Each rule in a data store is associated with one or more of the following three rule domains.
The
user
rule domain contains the rules that a user added explicitly, either by using the RDFox API or by importing a Datalog document.The
axioms
rule domain contains rules obtained by translating all OWL axioms in the data store (in both axiom domains), thus allowing RDFox to perform OWL reasoning. Only axioms that conform to the OWL 2 RL profile are translated. Rules in this rule domain cannot be manipulated directly by the user; rather, a user can add/remove triples and/or axioms in theuser
axiom domain, and RDFox will automatically adjust the rules in theaxioms
rule domain.The
internal
rule domain contains rules that RDFox uses internally. The exact internal rules used depend on the data store configuration, and they are discussed in more detail in Section 6.6.6.

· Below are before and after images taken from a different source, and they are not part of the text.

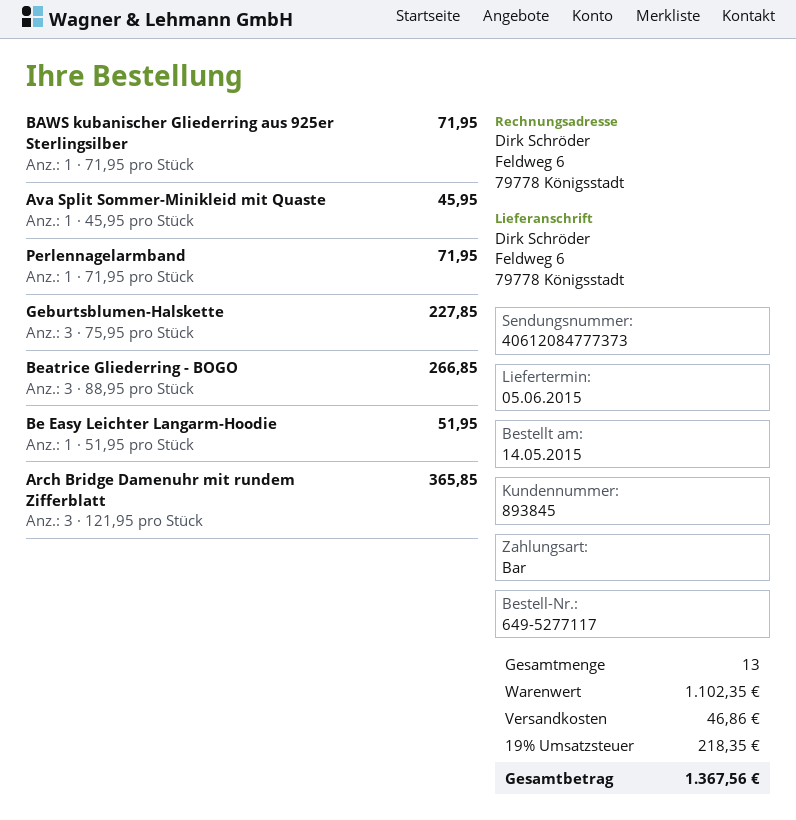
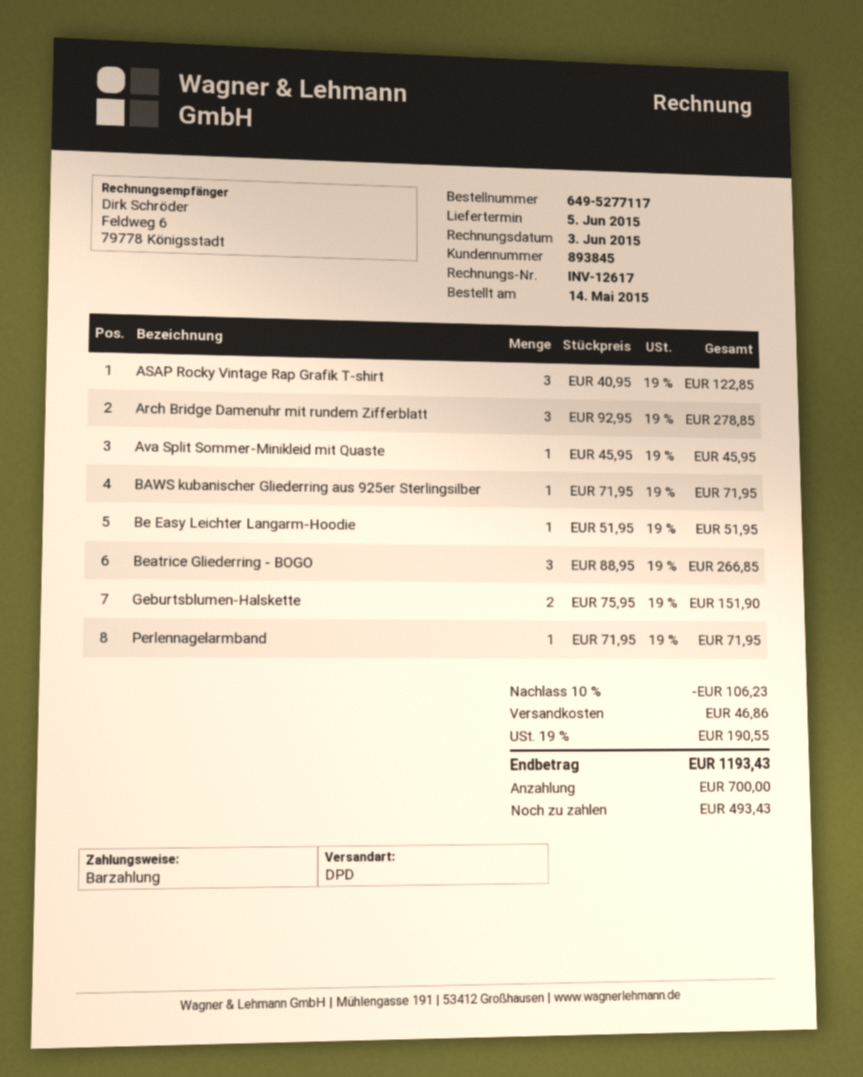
Geburtsblumen-Halskette: 3 x 75.95 = 227.85 -> 2 x 75.95 = 151.90
Arch Bridge Damenuhr mit rundem Zifferblatt: 3 x 121.95 = 365.85 -> 3 x 92.95 = 278.85
ASAP Rocky Vintage Rap Grafik T-shirt: none -> 3 x 40.95 = 122.85
discount: none -> 10% = 106.23
tax: 19% = 218.35 -> 19% = 190.55
total: 1367.56 -> 1193.43

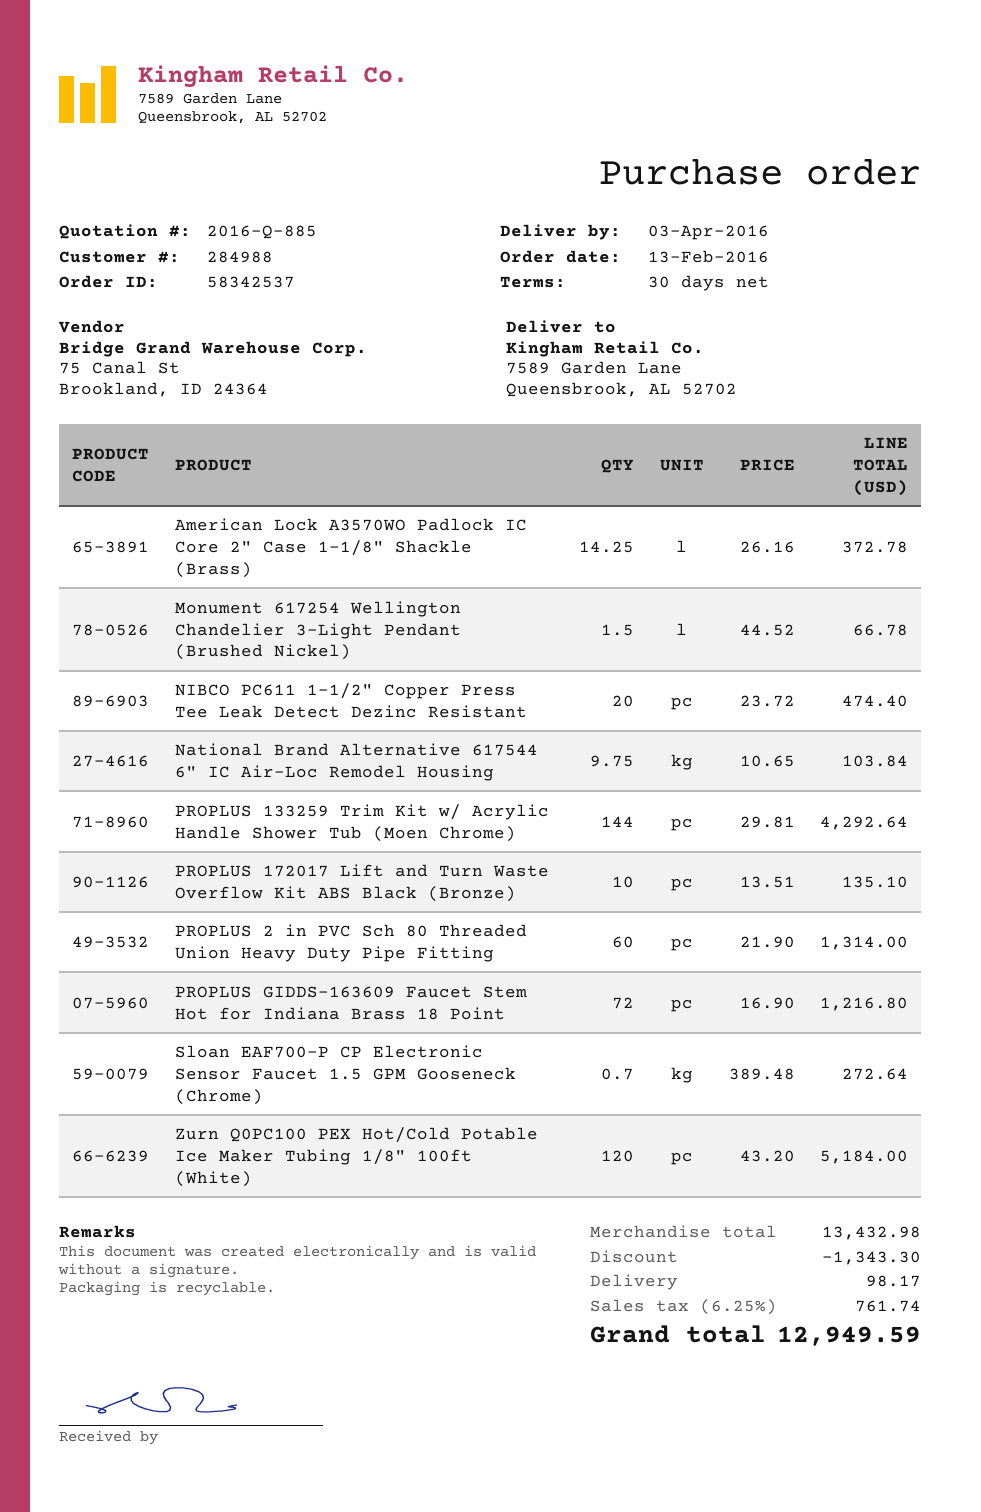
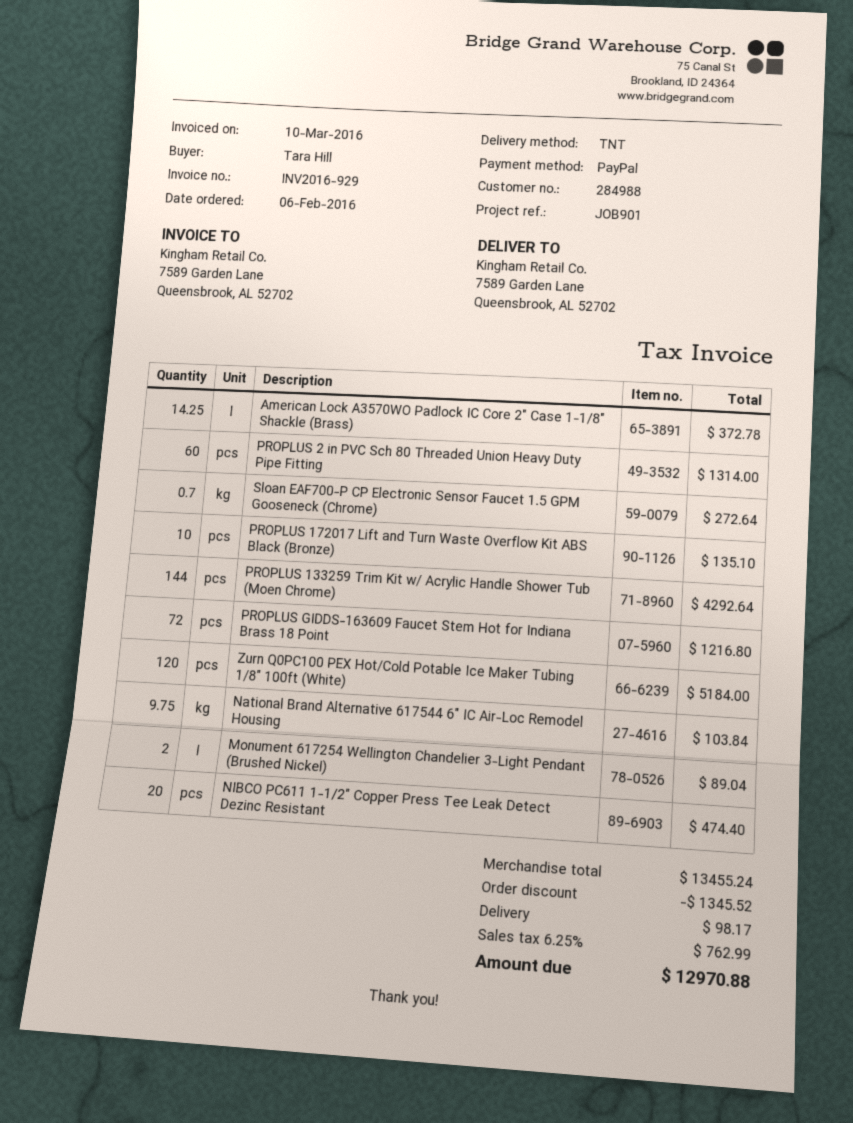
order date: 2016-02-13 -> 2016-02-06
Monument 617254 Wellington Chandelier 3-Light Pendant (Brushed Nickel): 1.5 for 66.78 -> 2 for 89.04
subtotal: 13432.98 -> 13455.24
discount: 1343.30 -> 1345.52
tax: 6.25% = 761.74 -> 6.25% = 762.99
total: 12949.59 -> 12970.88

A rule can belong to multiple rule domains. For example, a rule could be added
by the user to the user
rule domain, and it could also be obtained from OWL
axioms and thus be added to the axioms
rule domain.
4.7. Roles¶
A server can contain several roles, each representing an actor (or a type of actor) allowed to access a server. Performing actions on a server or its parts requires first authenticating as one of that server’s roles. The access control model of RDFox is described in detail in Section 11.
4.8. Connections¶
All RDFox Core functionality is accessed via connections. Communication with servers is mediated by server connections while communication with data stores is mediated by data store connections.
Obtaining an initial server or data store connection requires authenticating as one of the server’s roles. Thereafter, clients can create additional connnections using the same role without re-authenticating by duplicating an existing connection or by creating data store connections from a server connection.
In general, connections are designed for use from one thread at a time. That is, while connections have no affinity to particular threads, calling connection methods concurrently from more than one thread will generally result in undefined behavior including crashes. Specific exceptions to this rule exist to support duplication of connections, password verification and the interruption of operations active on a particular connection.
Note
A data store cannot be deleted while there are open connections to it. For this reason, and to minimise resource usage, connections should be closed when no longer needed.
While the above characteristics of connections are true regardless of which RDFox interface (shell, endpoint or Java) is being used, each interface has its own specific mechanisms for managing connections. For details of connection management in the shell see Section 16.2.1. For details of how connections are created by the endpoint see Section 14.2.4 and Section 14.2.5. For information about how to create connections in Java, see the API documentation for the ConnectionFactory class.